ProcedureTo Identify the Point of Message Breakdown

  1. By the time you have finished starting and stopping the channel programs, you should have the following files with which you can use to troubleshoot the problem:

    1. All copies of the message file (for example: ZZ01K7LXW76T7O9TD0TB.KEEP1) from each channel program

    2. A tcp_local_slave.log-* file

    3. A set of channel _master.log-* files for each destination channel

    4. A set of mail.log_current records that show the path of the message

      All files should have timestamps and message ID values that match the message ID: header lines in the mail.log_current records. Note that the exception is when messages are bounced back to the sender; these bounced messages will have a different message ID value than the original message.

  2. Examine the tcp_local_slave.log-* file to determine if the message had the message part when it entered the message queue.

    Look at the SMTP dialog and data to see what was sent from the client machine.

    If the message part did not appear in the tcp_local_slave.log-* file, then the problem occurred before the message entered the MTA. As a result, the message was enqueued without the message part. If this the case, the problem could have occurred on the sender’s remote SMTP server or in the sender’s client machine.

  3. Investigate the copies of the message files to see where the message part was altered or missing.

    If any message file showed that the message part was altered or missing, examine the previous channel’s log file. For example, you should look at the conversion_master.log-* file if the message part in the message entering the tcp_intranet channel was altered or missing.

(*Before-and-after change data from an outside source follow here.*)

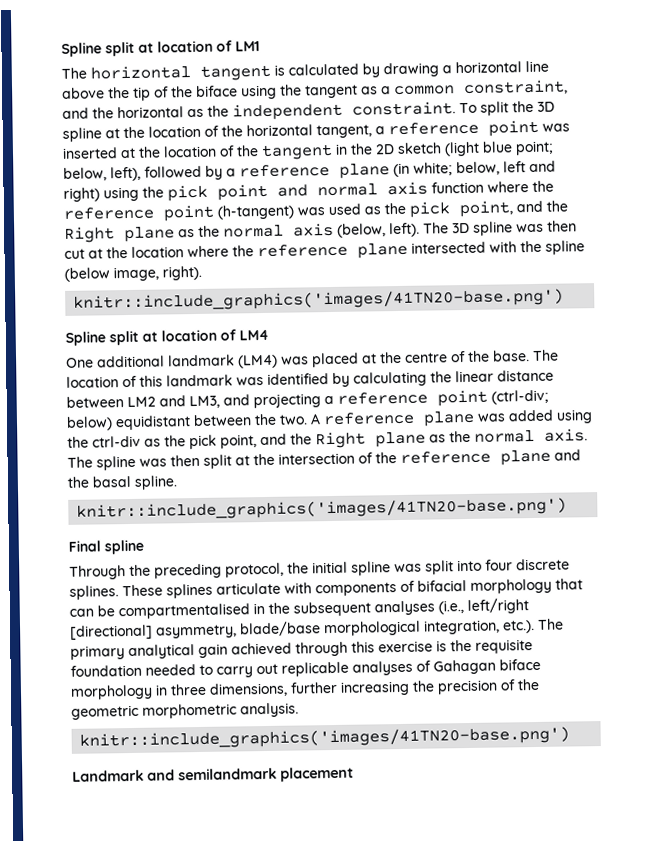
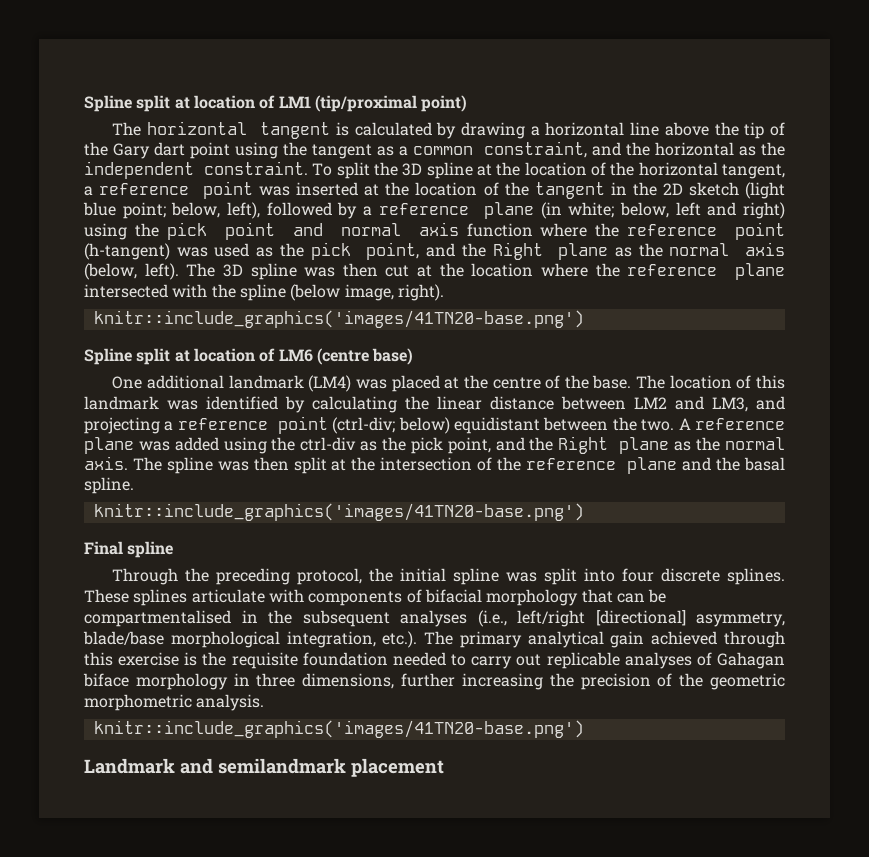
(260, 46) none -> [314,95,468,112] (tip/proximal point)
[196,85,238,97] biface -> [112,142,230,159] Gary dart point
[239,329,269,341] LM4 -> [278,348,414,365] LM6 (centre base)

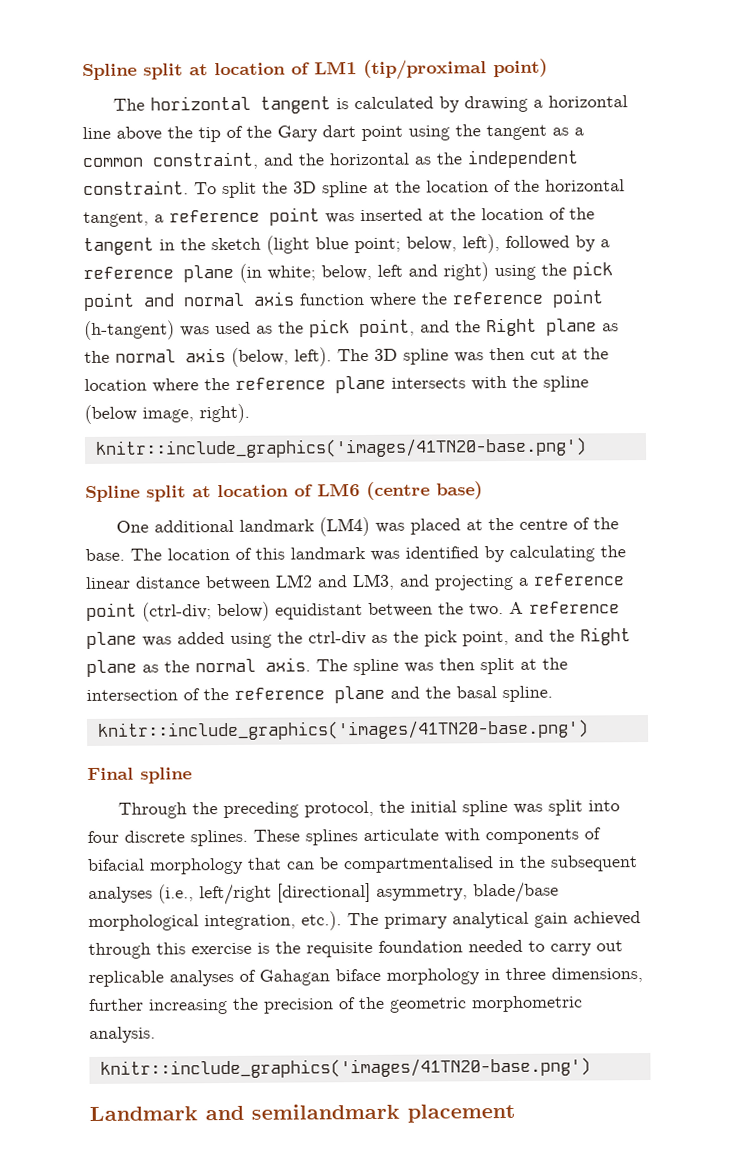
[662,183,683,195] 2D -> (206, 244) none
[84,284,168,298] intersected -> [391,377,466,389] intersects

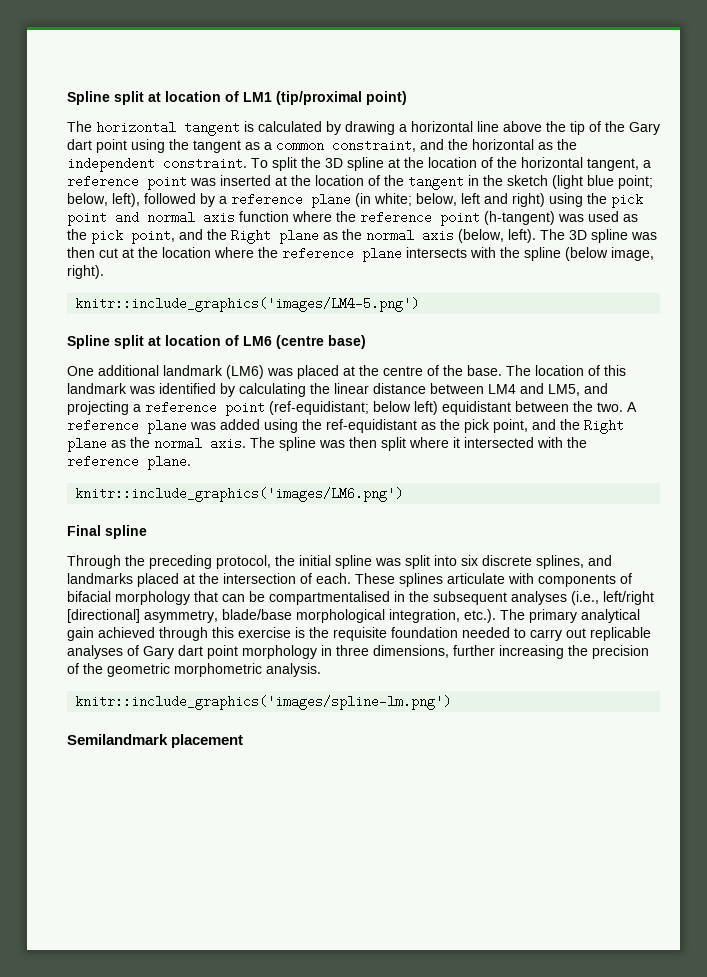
[94,437,587,459] knitr::include_graphics('images/41TN20-base.png') -> [75,297,420,312] knitr::include_graphics('images/LM4-5.png')
[319,516,371,537] (LM4) -> [226,365,264,379] (LM6)
[275,573,395,591] LM2 and LM3, -> [488,383,580,396] LM4 and LM5,
[142,601,270,622] (ctrl-div; below) -> [269,401,438,415] (ref-equidistant; below left)
[308,631,367,646] ctrl-div -> [326,419,417,433] ref-equidistant
[520,657,568,670] [86,685,553,704] [96,719,589,741] at the intersection of the reference plane and the basal spline. // knitr::include_graphics('images/41TN20-base.png') -> [409,437,587,448] [67,455,191,470] [75,487,404,502] where it intersected with the reference plane. // knitr::include_graphics('images/LM6.png')
[87,829,248,847] four discrete splines. -> [461,555,612,569] [67,573,351,587] six discrete splines, and landmarks placed at the intersection of each.
[259,968,381,986] Gahagan biface -> [143,645,238,659] Gary dart point
[99,1057,591,1079] [89,1103,400,1121] knitr::include_graphics('images/41TN20-base.png') // Landmark and semilandmark -> [75,695,452,710] [67,734,168,745] knitr::include_graphics('images/spline-lm.png') // Semilandmark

  4. Look at the final destination of the message.

    If the message part looks unaltered in the tcp_local_slave.log, the message files (for example: ZZ01K7LXW76T7O9TD0TB.KEEP1), and the channel_master.log-* files, then the MTA did not alter the message and the message part is disappearing at the next step in the path to its final destination.

    If the final destination is the ims-ms channel (the Message Store), then you might download the message from the server to a client machine to determine if the message part is being dropped during or after this transfer. If the destination channel is a tcp_* channel, then you need to go to the MTA in the message’s path. Assuming it is an Messaging Server MTA, you will need to repeat the entire troubleshooting process (See 26.2.8.1 Identify the Channels in the Message Path, 26.2.8.2 Manually Start and Stop Channels to Gather Data, and this section). If the other MTA is not under your administration, then the user who reported the problem should contact that particular site.